Deep Learning Recovers 1,353 Historical Astronomical Plates: China's Century-Old Night Sky Photographs Digitally Restored
China has been systematically collecting nighttime astronomical photographs since 1900. Now, a Transformer-based deep learning model has rescued over 1,300 plates that were previously unprocessable due to environmental deterioration.
The Archive
China's historical astronomical plate collection spans over a century of observations, digitized using optical scanners.
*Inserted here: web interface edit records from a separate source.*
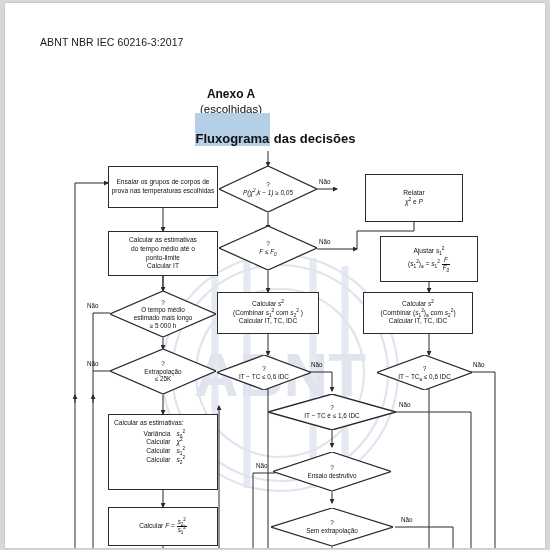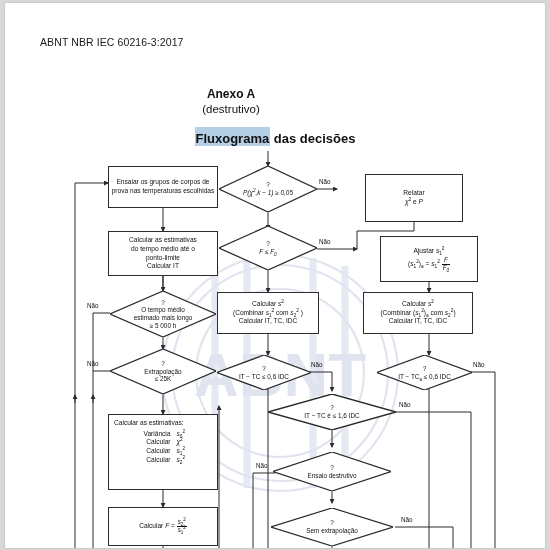"(destrutivo)" div { text: destrutivo -> escolhidas }
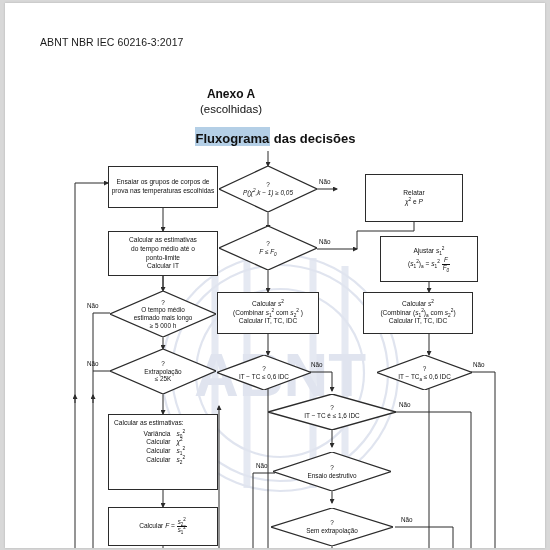"Fluxograma" #flux-line .hl { padding: 4px 1px 0 1px -> 18px 1px 0 1px }
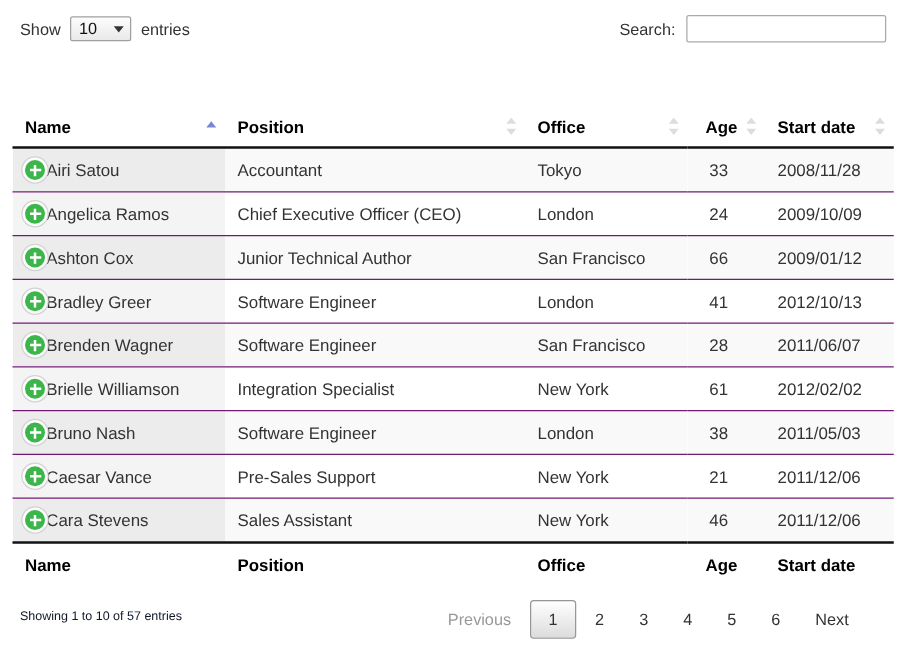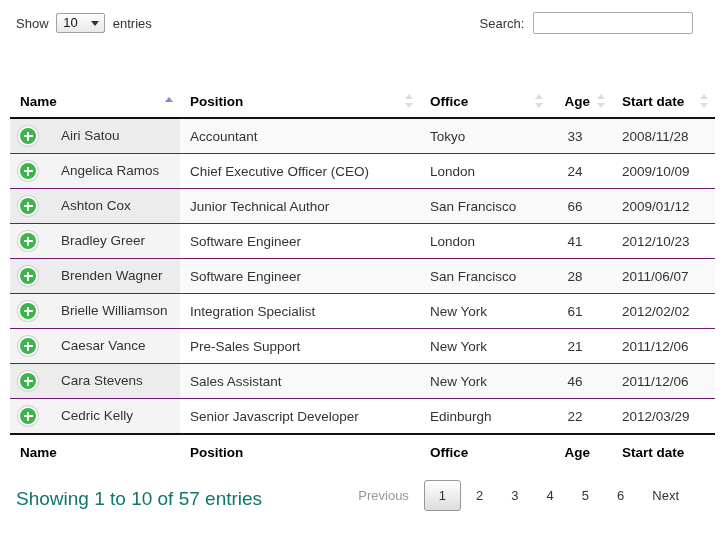"Search:" .search-control { right: 22px -> 6px }
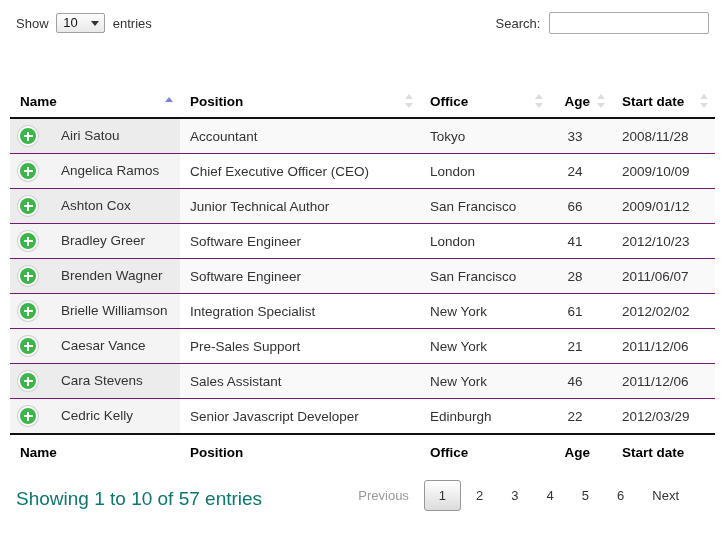"Airi Satou" .name-cell { align-items: flex-start -> center; gap: 25px -> 1px }
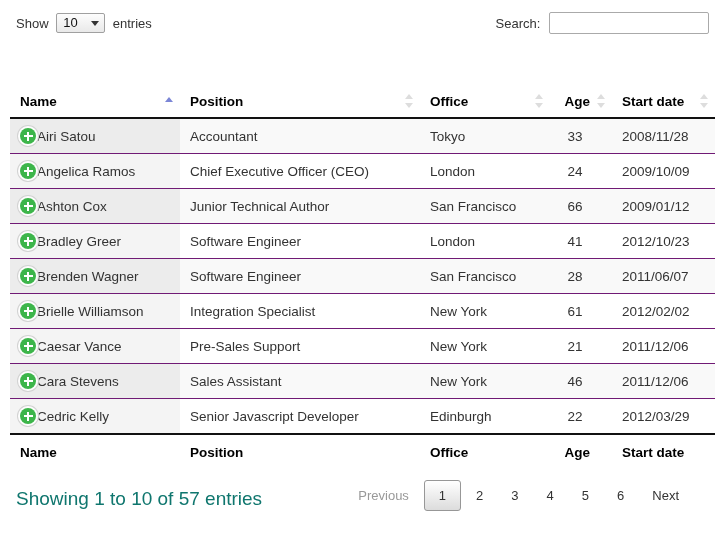"2012/10/23" td { text: 2012/10/23 -> 2012/10/13 }
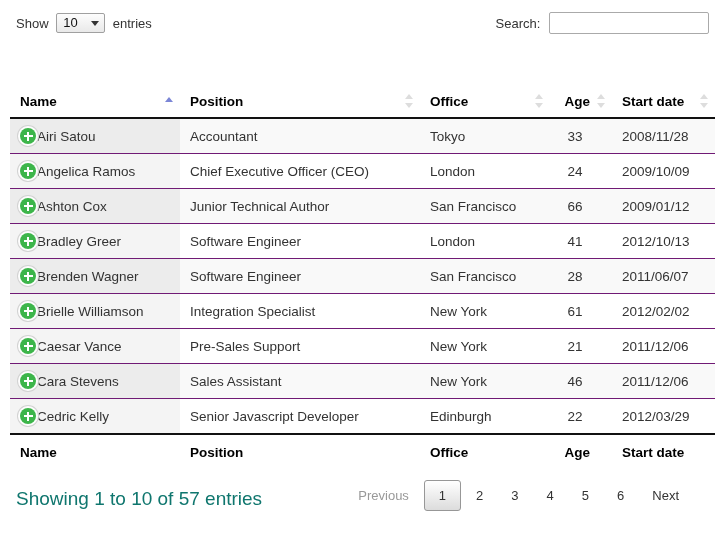"Bruno Nash" tr.odd { html: none -> <tr> <td> <div> <span></span> <span>Bruno Nash</span> </div> </td> <td>Software Engineer</td> <td>London</td> <td>38</td> <td>2011/05/03</td> </tr> }
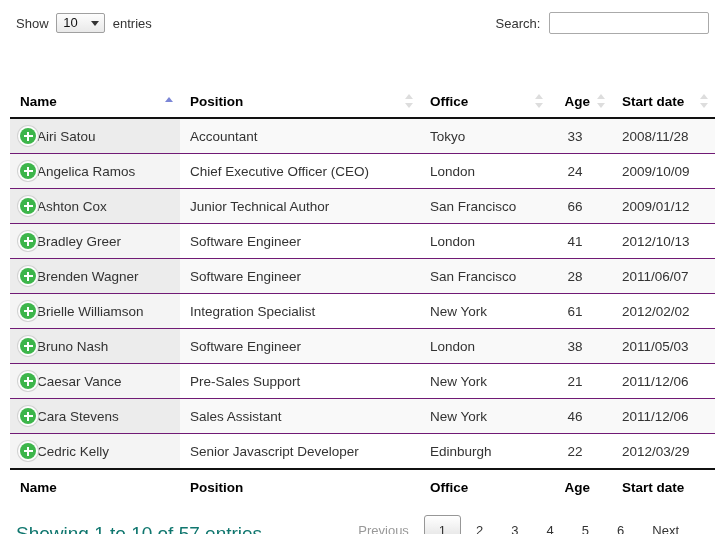"Cedric Kelly" tr.even { html: <tr> <td> <div> <span></span> <span>Cedric Kelly</span> </div> </td> <td>Senior Javascript Developer</td> <td>Edinburgh</td> <td>22</td> <td>2012/03/29</td> </tr> -> none }
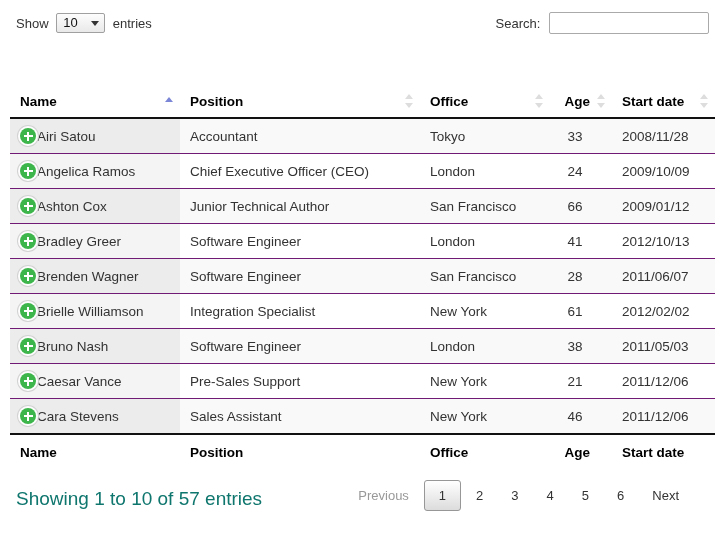"Showing 1 to 10 of" .dt-info { color: #0f766e -> #0f172a; font-size: 19px -> 10px }
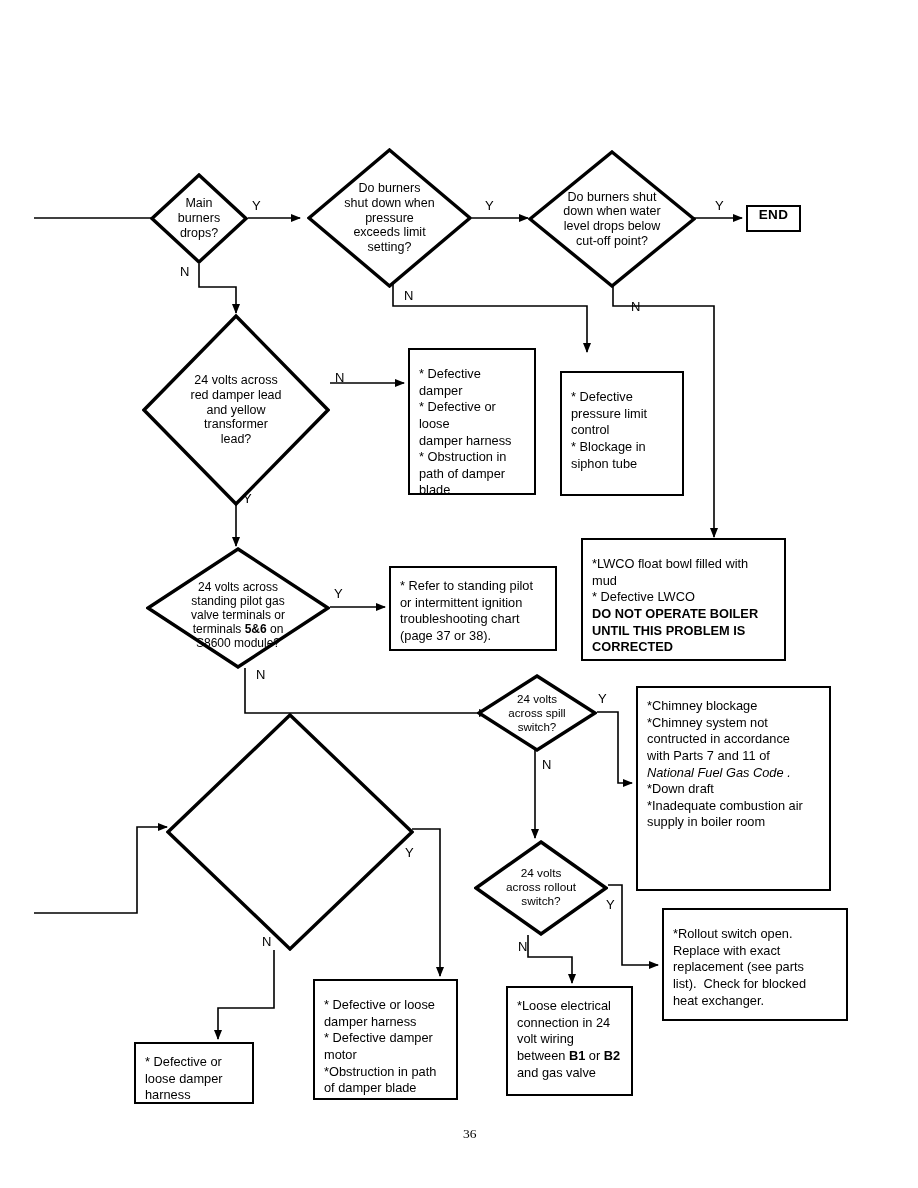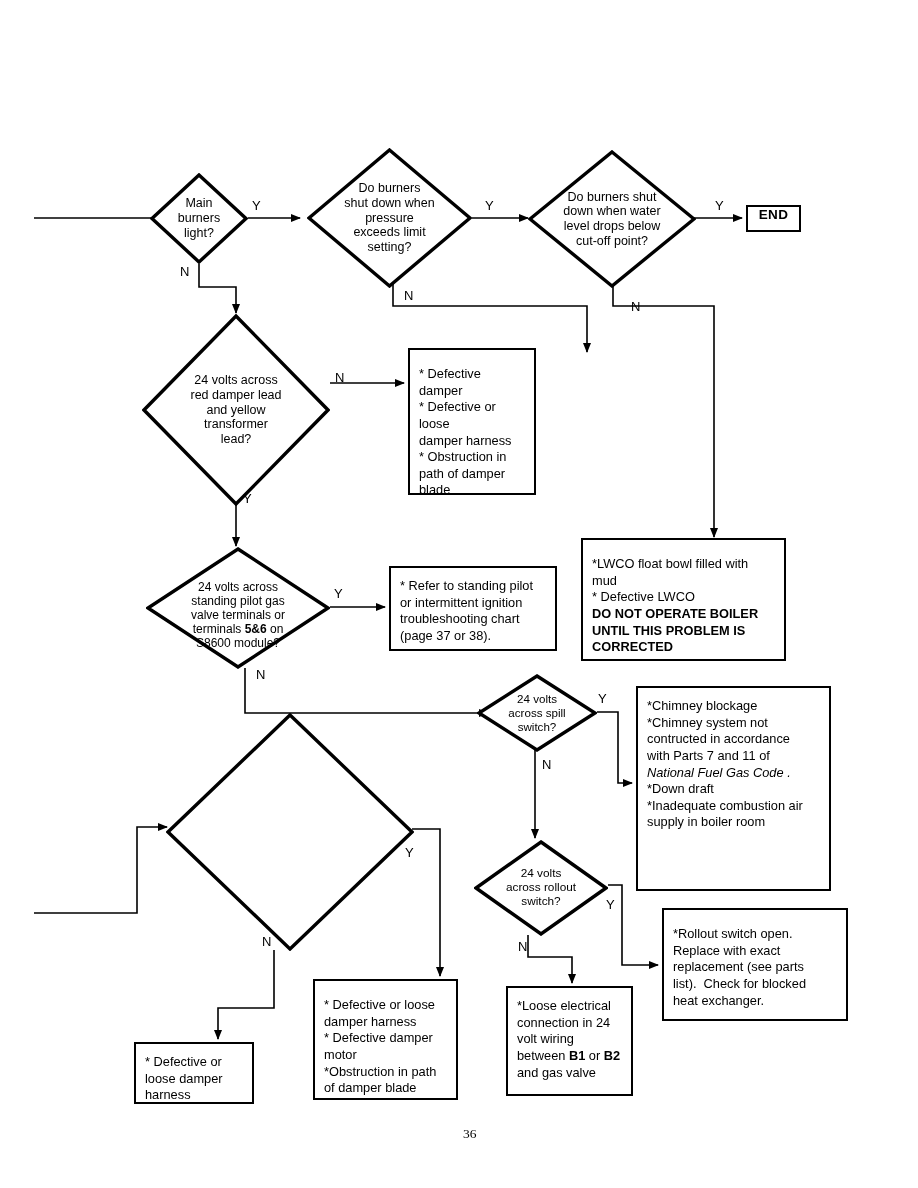"Main" div.dtext { text: light -> drops }
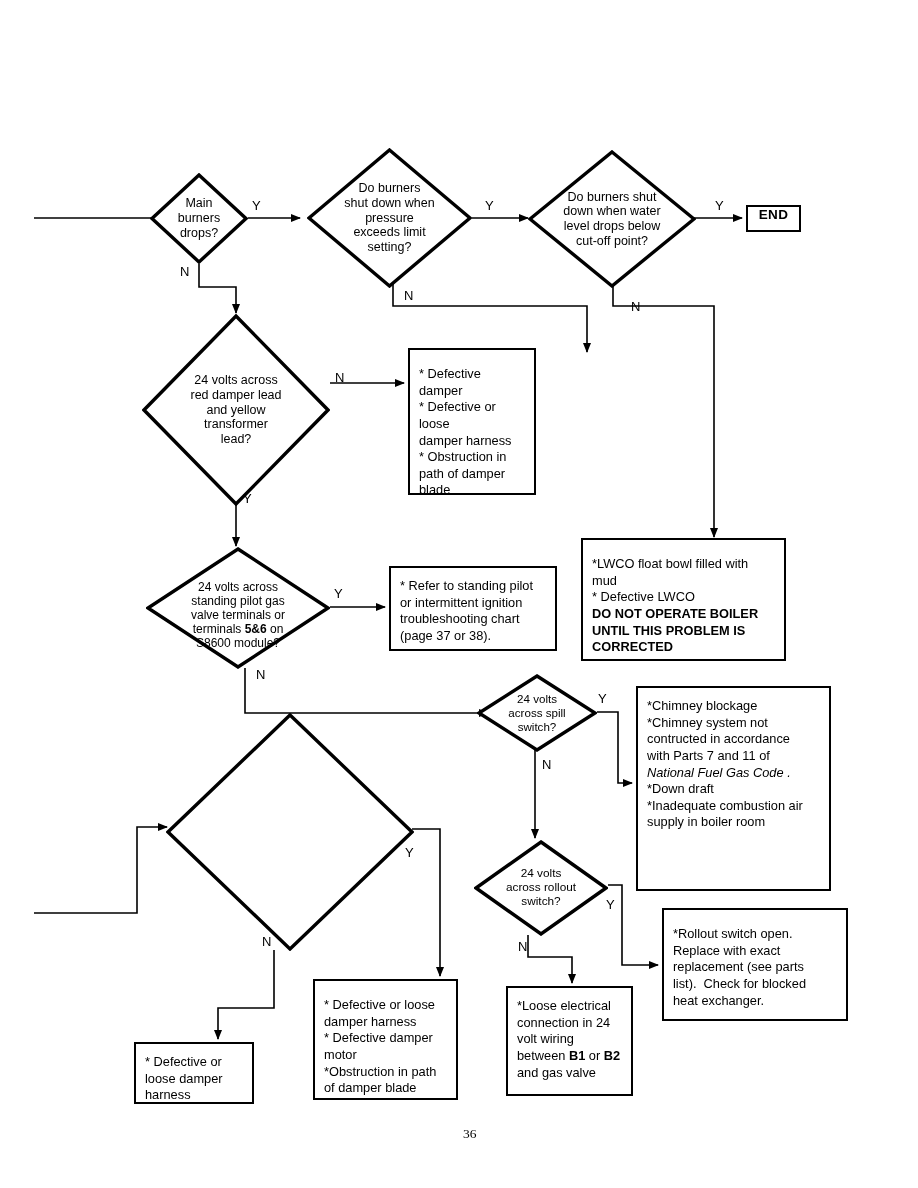"* Defective" div.box { html: none -> <div> <div>* Defective</div> <div>pressure limit</div> <div>control</div> <div>* Blockage in</div> <div>siphon tube</div> </div> }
These plates contain irreplaceable scientific data about:
- Variable stars
- Asteroid positions
- Cometary observations
- Long-term astronomical changes
The Problem
Suboptimal early storage conditions and environmental deterioration caused thousands of digitized plates to fail standard processing:
- Source extraction (SExtractor) couldn't identify stars reliably
- Astrometric matching with Gaia catalog failed
- Astrometry.net couldn't calibrate positions
The AI Solution
A Transformer-based classification model that:
- Takes cutouts of detected sources as input
- Uses multi-scale feature fusion to identify trustworthy stellar sources
- Trains on successful plates to learn what reliable sources look like
- Applied to 1,883 failed plates — successfully registered 1,353
Results
| Metric | Value |
|---|---|
| Failed plates attempted | 1,883 |
| Successfully recovered | 1,353 (71.9%) |
| Method | Transformer + multi-scale feature fusion |
| Reference catalogs | Astrometry.net + Gaia |
Why It Matters
- Scientific heritage — Recovering century-old observations that were thought lost
- Long-term astronomy — Enables studies of astronomical changes over 100+ years
- Digital preservation — Pipeline applicable to other historical archives worldwide
- AI for science — Demonstrates deep learning's value beyond typical image tasks
The Chinese astronomical plate archive joins similar digitization efforts worldwide, using AI to unlock scientific data trapped in deteriorating physical media.